Thursday, September 02, 2010

Could You Please Pass the Salt and Red Hots?

I'm finally repainting my hideous kitchen. It was a mustardy yellow that had been "antiqued" and had distressed teal green trim. Unfortunately, the "antiquing" made it look like old oil splatters, so it was kind of a French country fail.
In any case, I unloaded all of my cookbooks from the shelves and started to go through them, deciding which are going to be donated. My absolute favorite book is Mark Bittman's "How to Cook Everything," and I have others by him as well that I use quite often. There's one, however, that I never even cracked open: "Bittman Takes on America's Chefs." It's billed as a "culinary battle of home-style vs. restaurant style."
I started flipping through it and saw a recipe for Broiled Squab with Jordan Almonds. Say what? Yep, the ingredients were squab (a.k.a. flightless pigeon), salt and pepper, butter, and 1 1/2 cups of chopped Jordan almonds. I've never had squab, but the picture looked pretty unappetizing.

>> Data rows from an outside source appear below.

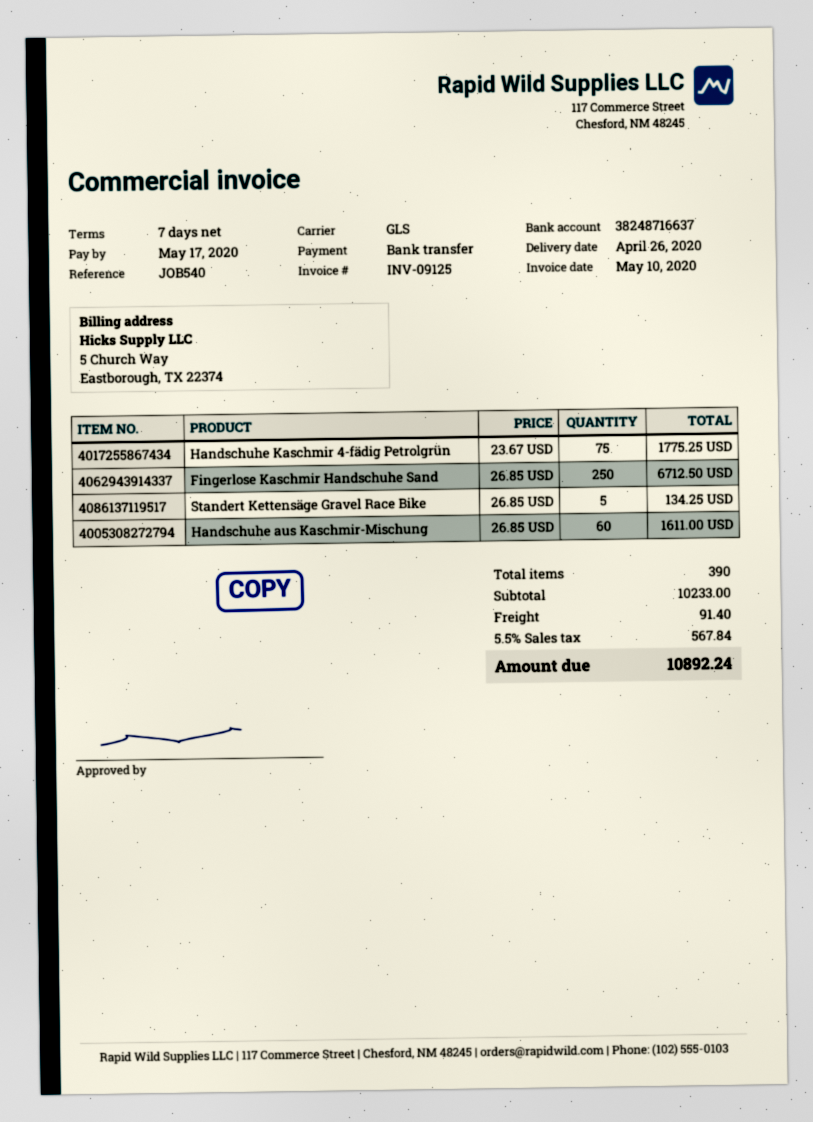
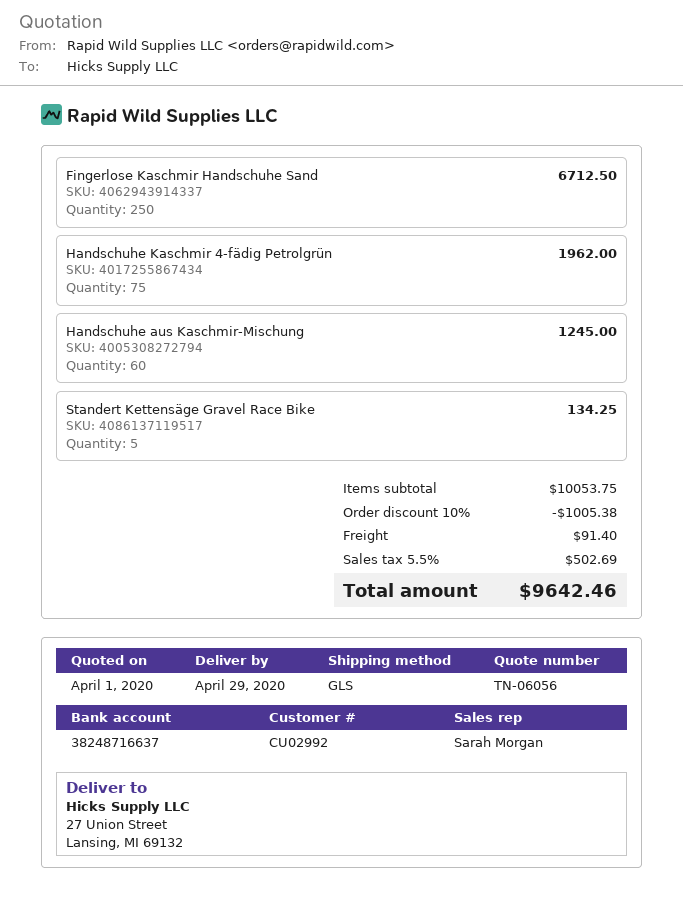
delivery date: 2020-04-26 -> 2020-04-29
Handschuhe Kaschmir 4-fädig Petrolgrün: 75 for 1775.25 -> 75 for 1962.00
Handschuhe aus Kaschmir-Mischung: 60 for 1611.00 -> 60 for 1245.00
subtotal: 10233.00 -> 10053.75
discount: none -> 10% = 1005.38
tax: 5.5% = 567.84 -> 5.5% = 502.69
total: 10892.24 -> 9642.46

That recipe was provided by Jean-Georges Vongerichten. Bittman's challenge to this was Broiled Cornish Hens with Red Hots: Cornish hens, salt and pepper, butter and 1 1/2 cups ground Red Hots. I can't say that this recipe looked much better.
In the notes, Bittman says that, "the sugar from the nuts caramelizes perfectly, and for a simple dish, the crunch and flavor are unbeatable. And the Red Hots melt into a cloak over the top of the bird and then harden to a brittle, candy-like topping that is both sweet and hot."
I don't know what to think. On one hand, I want to say no thanks, but on the other hand, it might be interesting to play around with candy and savory foods. Have any of you Yumsters tried this (or anything like it)? What's your opinion?